# Problem
Only the lines from the one bearing "[704,290,825,313] Present) ->" through the end of the listing belong in your response, restated word for word and without pictures.

# Data supplied
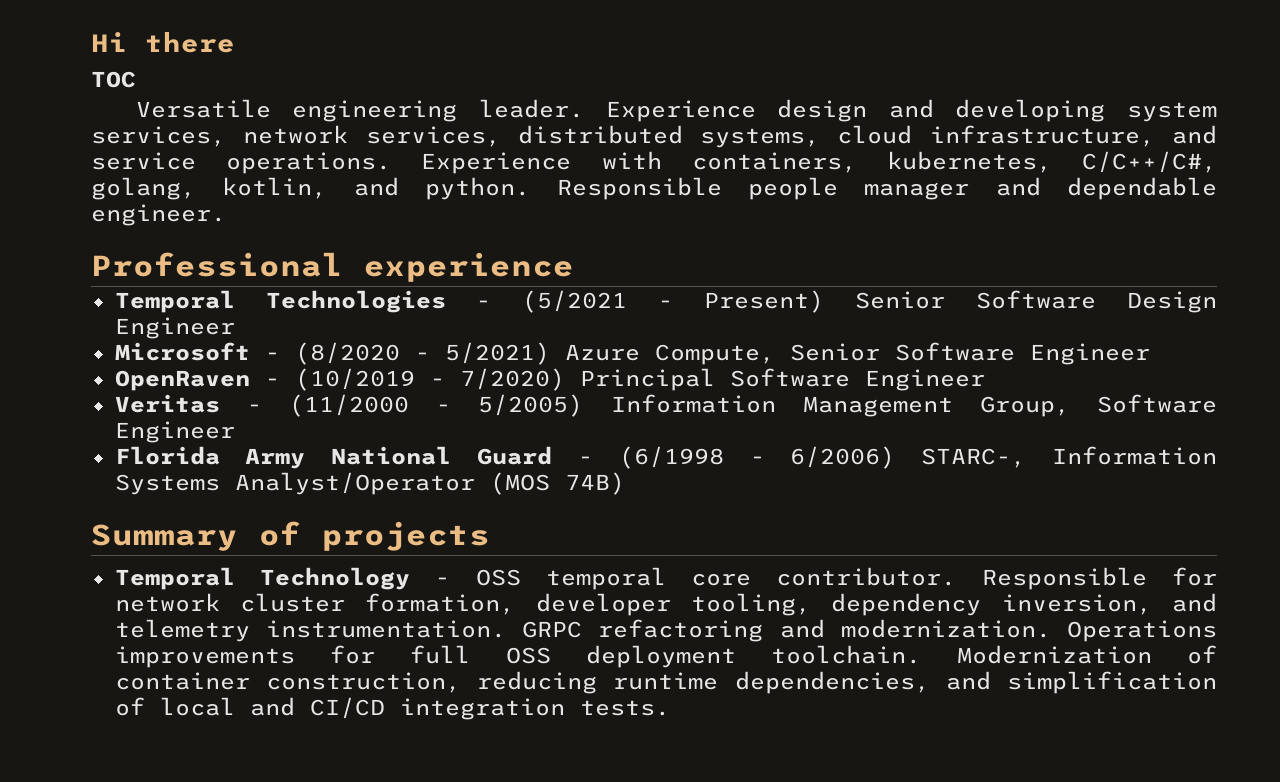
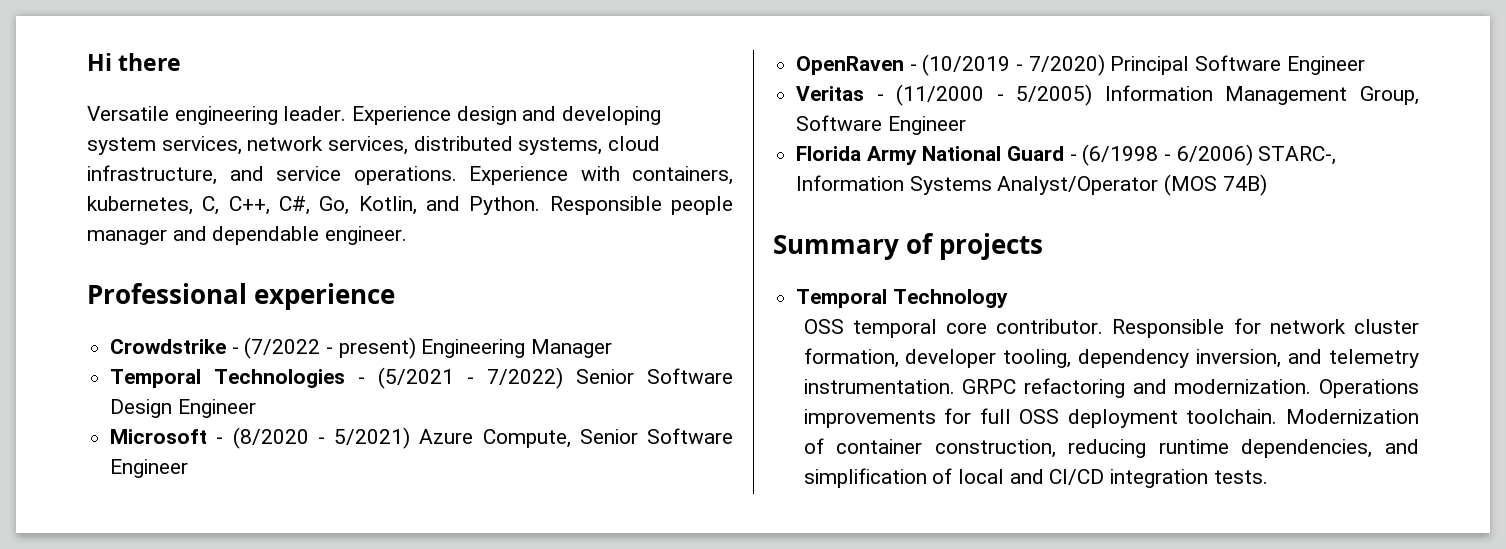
[91,71,136,88] // TOC -> (182, 62) none
[1082,151,1217,173] [91,177,531,200] C/C++/C#, golang, kotlin, and python. -> [202,196,541,215] C, C++, C#, Go, Kotlin, and Python.
(574, 267) none -> [110,337,613,359] // Crowdstrike - (7/2022 - present) Engineering Manager
[704,290,825,313] Present) -> [487,367,564,389] 7/2022)
[435,577,451,585] - -> (1008, 298) //

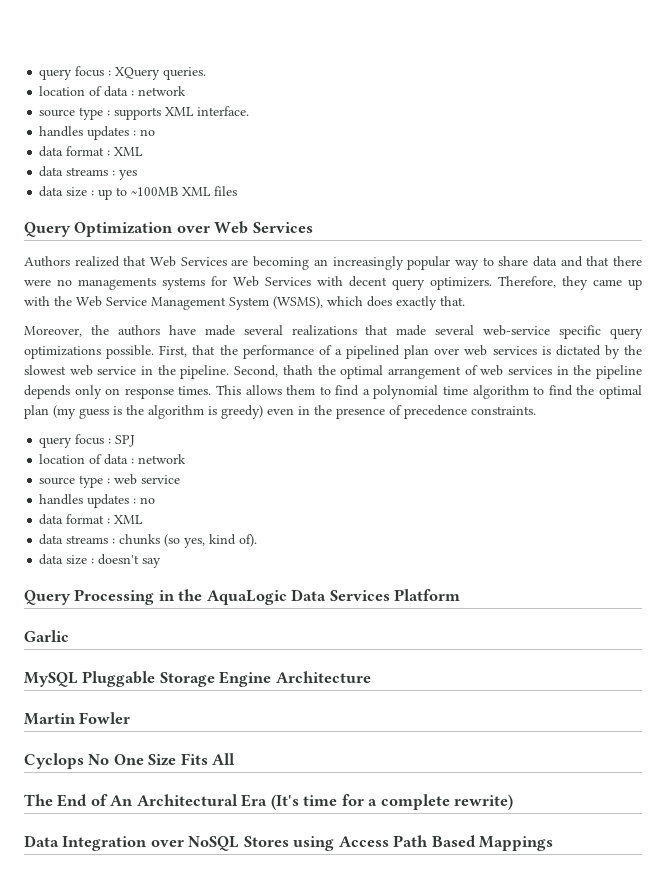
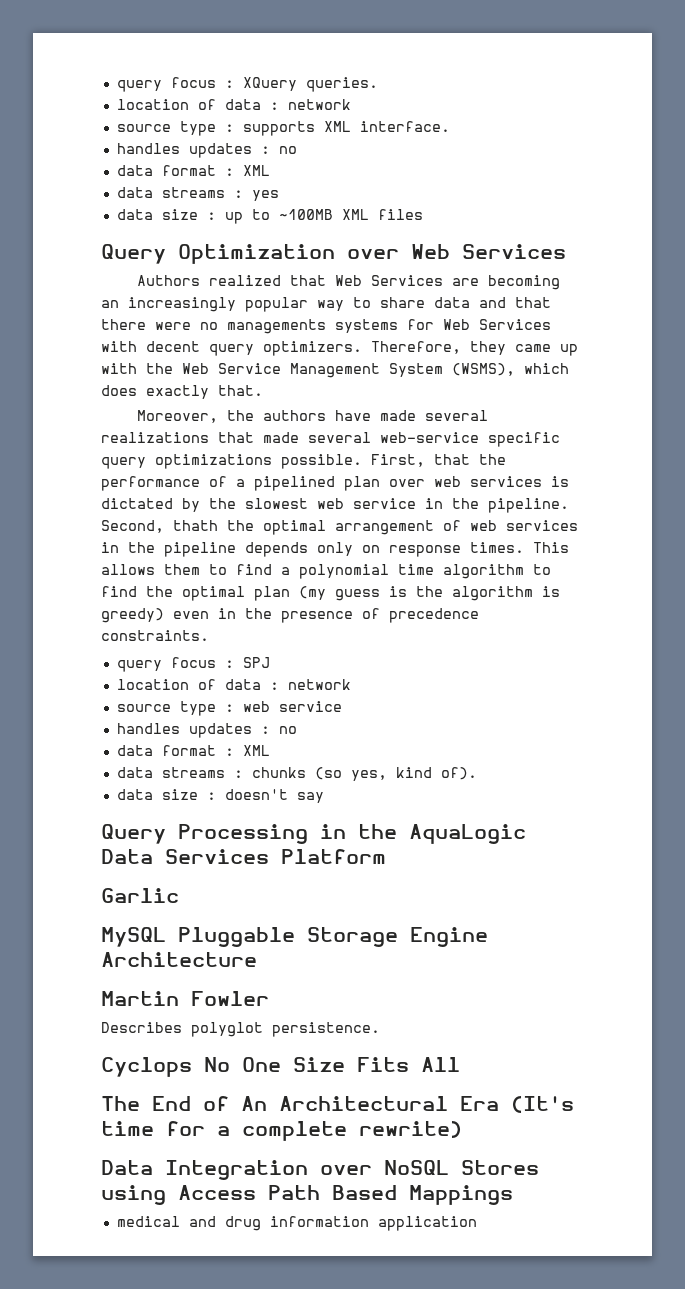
(131, 718) none -> [101,1022,380,1037] // Describes polyglot persistence.
(554, 843) none -> [116,1216,477,1231] // medical and drug information application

# Task solution
[704,290,825,313] Present) -> [487,367,564,389] 7/2022)
[435,577,451,585] - -> (1008, 298) //

(131, 718) none -> [101,1022,380,1037] // Describes polyglot persistence.
(554, 843) none -> [116,1216,477,1231] // medical and drug information application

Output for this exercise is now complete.